But that still leaves the IMF, which is not a signatory. The U.S. Congress passed legislation in June which allows the American representative to the IMF to agree to the planned sale of some 400 metric tons of gold to finance aid to poor countries. (The IMF holds 3,217 metric tons.)

Last week I reported that the signatories to the agreement sold 73 per cent less gold in the first six months of the year when compared to the previous year. It was the lowest level since 1944 - definitely a bullish sign.

I think the market has already discounted the planned IMF sale and that it won't cause any disruption to prices. It is completely possible that one of the other countries, China, for example, eager to beef up its reserves, might snap up the entire amount as they have already indicated that they would like to do.

Getting back to Jim Rogers, he said he buys gold whenever he thinks of it. However, we are much smaller investors and need to time our trades with more caution. Therefore, let's turn to the charts for some clues.

Silver

Recently, relative to gold, silver has been acting very strongly. Gold is more or less where it was a month ago, whereas silver is about $1 higher. Since previously I have said that silver tends to outperform gold during the final stages of an upleg, this recent tendency might cause some nervousness. Before I move on to the silver-to-gold ratio analysis let's take a second look at the silver chart.

Besides silver's recent out-performance, and the fact that the $14 level has turned from resistance into a support level, there is one more thing to consider.

I'm referring to the bottom/top cycles present since the beginning of 2009. I have marked them on the chart with red vertical lines. My research shows that every time this particular period passed, silver either put, or was close to putting, a bottom or a top. This signal is not precise as far as the exact day/price is concerned, but it is reliable in indicating the general tendency

Please note that according to these cycles we are close to the "bottom" vertical line, and are still in the early part of a bigger upswing. This would imply that we can expect higher prices.

Yes, the Stochastic Indicator is at the overbought territory, but it has been more useful in estimating bottoms than calling tops. As far as RSI is concerned, silver is not at the overbought territory. It is close to it, but the same levels (as today) have not meant a top in the past - i.e. the beginning of February and early May 2009.

Silver / Gold Ratio

As I mentioned earlier, silver's recent strong performance relative to gold could cause worry since in the past this has often happened during the final stage of a rally, and thus would indicate lower prices ahead. Still, this time, the visible rally in the silver-to-gold ratio is already behind us.

If you take look at the ROC indicator and the levels it achieved prior to a sell-off, you'll notice that we are currently much below that level. (The Rate of Change momentum indicator informs us how much the price of a given security changes in a given period.)

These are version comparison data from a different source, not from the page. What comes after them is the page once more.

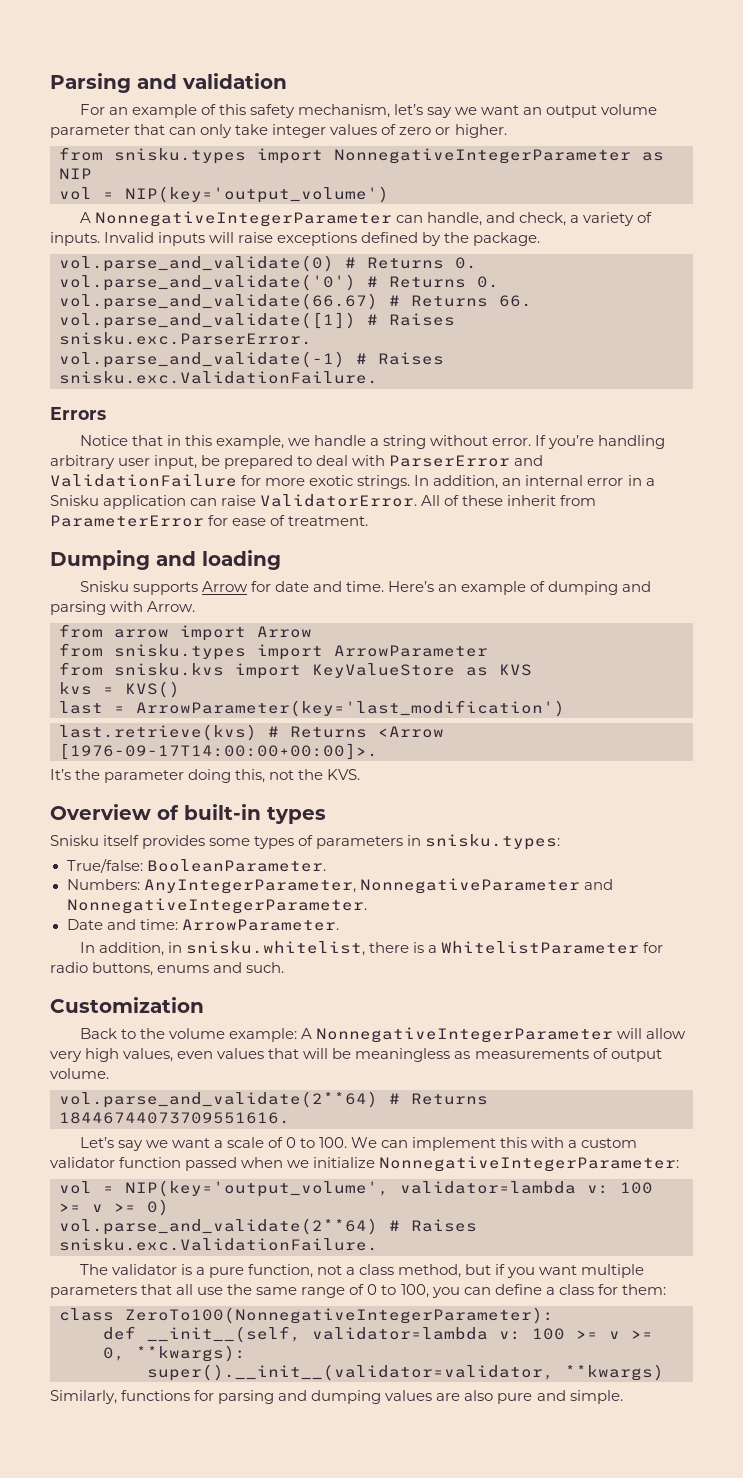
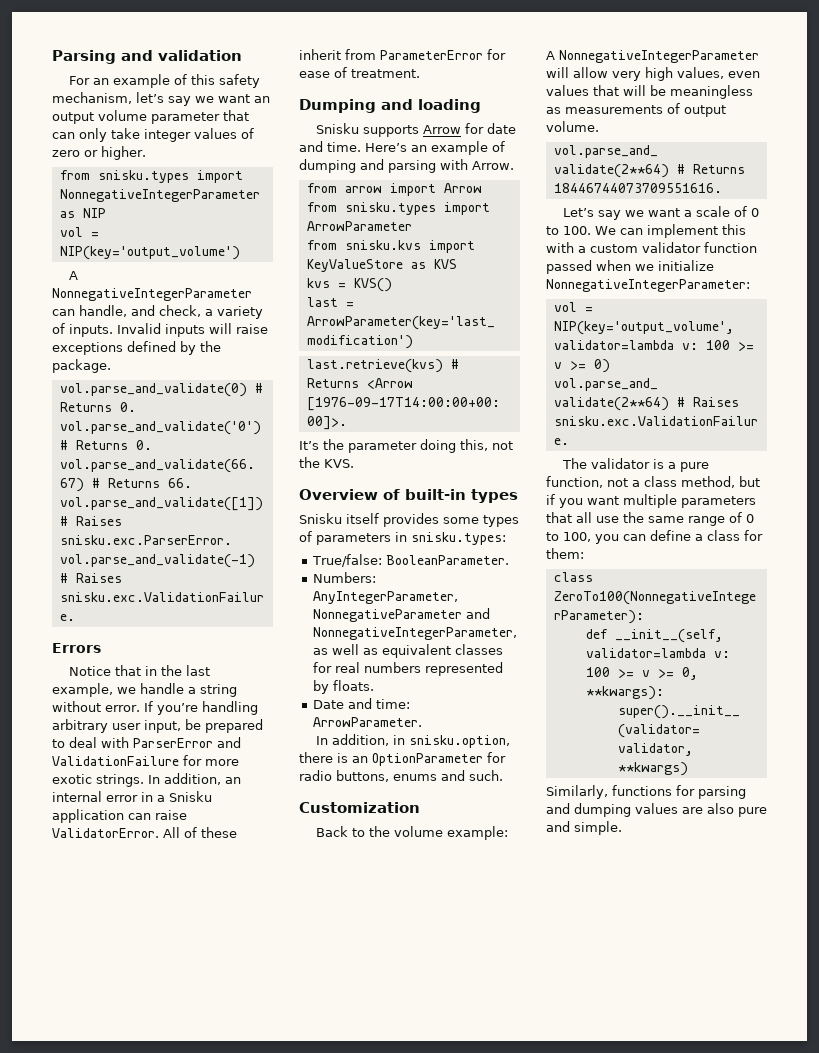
- Notice that in this example, we handle a string without error.
+ Notice that in the last example, we handle a string without error.
- Numbers: AnyIntegerParameter, NonnegativeParameter and NonnegativeIntegerParameter.
+ Numbers: AnyIntegerParameter, NonnegativeParameter and NonnegativeIntegerParameter, as well as equivalent classes for real numbers represented by floats.
- In addition, in snisku.whitelist, there is a WhitelistParameter for radio buttons, enums and such.
+ In addition, in snisku.option, there is an OptionParameter for radio buttons, enums and such.

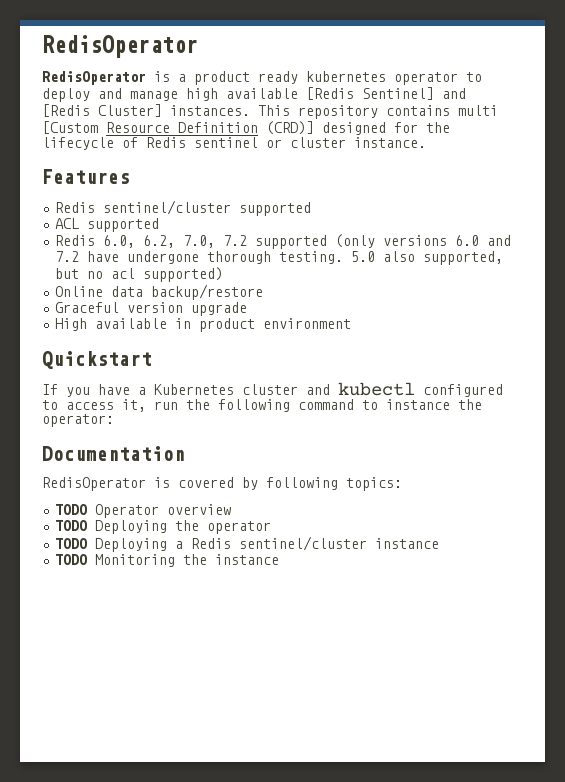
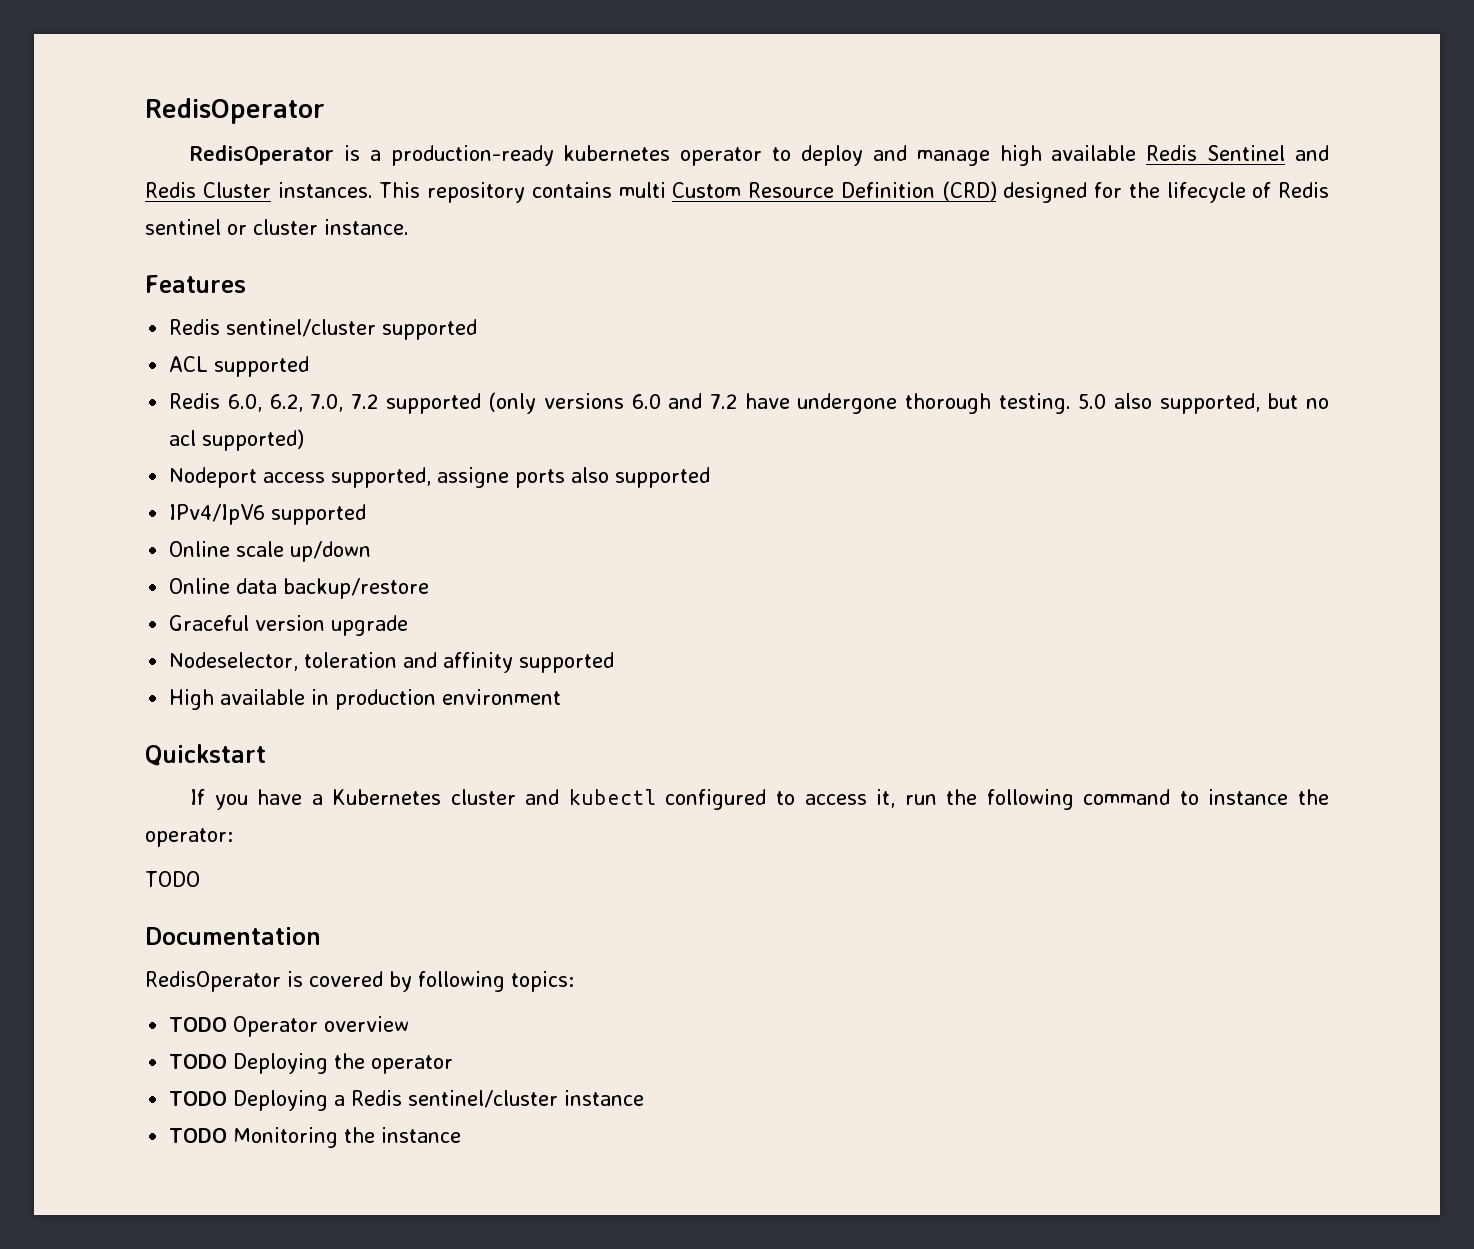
- RedisOperator is a product ready kubernetes operator to deploy and manage high available [Redis Sentinel] and [Redis Cluster] instances.
+ RedisOperator is a production-ready kubernetes operator to deploy and manage high available Redis Sentinel and Redis Cluster instances.
- This repository contains multi [Custom Resource Definition (CRD)] designed for the lifecycle of Redis sentinel or cluster instance.
+ This repository contains multi Custom Resource Definition (CRD) designed for the lifecycle of Redis sentinel or cluster instance.
+ Nodeport access supported, assigne ports also supported
+ IPv4/IpV6 supported
+ Online scale up/down
+ Nodeselector, toleration and affinity supported
- High available in product environment
+ High available in production environment
  If you have a Kubernetes cluster and kubectl configured to access it, run the following command to instance the operator:
+ TODO

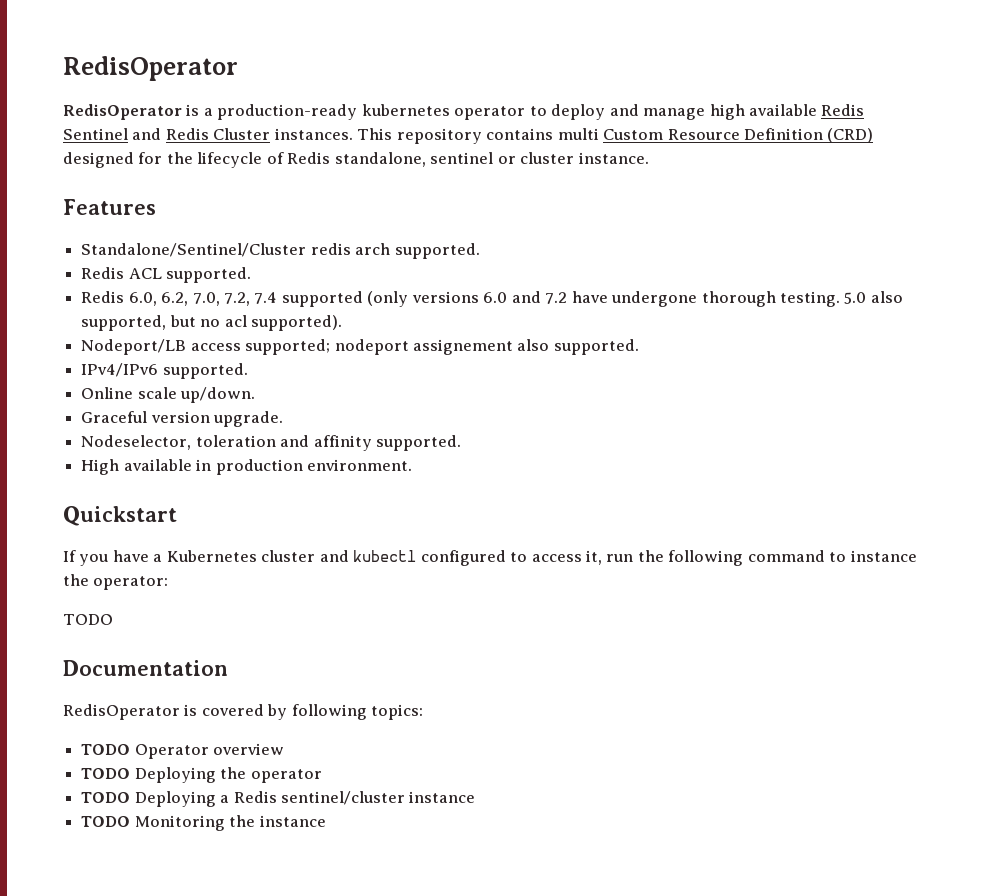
- This repository contains multi Custom Resource Definition (CRD) designed for the lifecycle of Redis sentinel or cluster instance.
+ This repository contains multi Custom Resource Definition (CRD) designed for the lifecycle of Redis standalone, sentinel or cluster instance.
- Redis sentinel/cluster supported
- ACL supported
+ Standalone/Sentinel/Cluster redis arch supported.
+ Redis ACL supported.
- Redis 6.0, 6.2, 7.0, 7.2 supported (only versions 6.0 and 7.2 have undergone thorough testing.
+ Redis 6.0, 6.2, 7.0, 7.2, 7.4 supported (only versions 6.0 and 7.2 have undergone thorough testing.
- 5.0 also supported, but no acl supported)
- Nodeport access supported, assigne ports also supported
- IPv4/IpV6 supported
- Online scale up/down
- Online data backup/restore
+ 5.0 also supported, but no acl supported).
+ Nodeport/LB access supported; nodeport assignement also supported.
+ IPv4/IPv6 supported.
+ Online scale up/down.
- Graceful version upgrade
+ Graceful version upgrade.
- Nodeselector, toleration and affinity supported
+ Nodeselector, toleration and affinity supported.
- High available in production environment
+ High available in production environment.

The reason I include the ROC indicator here is that its construction allows us to isolate really rapid, meaningful moves from the steady, slow ones. In this case, the ROC tells us that the recent out-performance of silver is not really bearish.

For more information about what might be causing the disparity in the performance of the two precious metals, we will need to take a look at the precious metals correlation matrix

Precious Metals Correlations

Although not much has changed in the 30-day column (which is statistically significant), the past two weeks (10-trading-days column) were indeed characterized by only moderate correlation between gold and silver (barely 0.09).

Further analysis reveals that gold and gold stocks have been driven by moves in the USD Index (-0.84 and -0.86 correlation coefficients respectively), whereas silver has been rather independent from the dollar (0.18). On the other hand, the correlation between gold (and gold stocks) and the general stock market has been very weak while silver has been trading a little more in tune with it.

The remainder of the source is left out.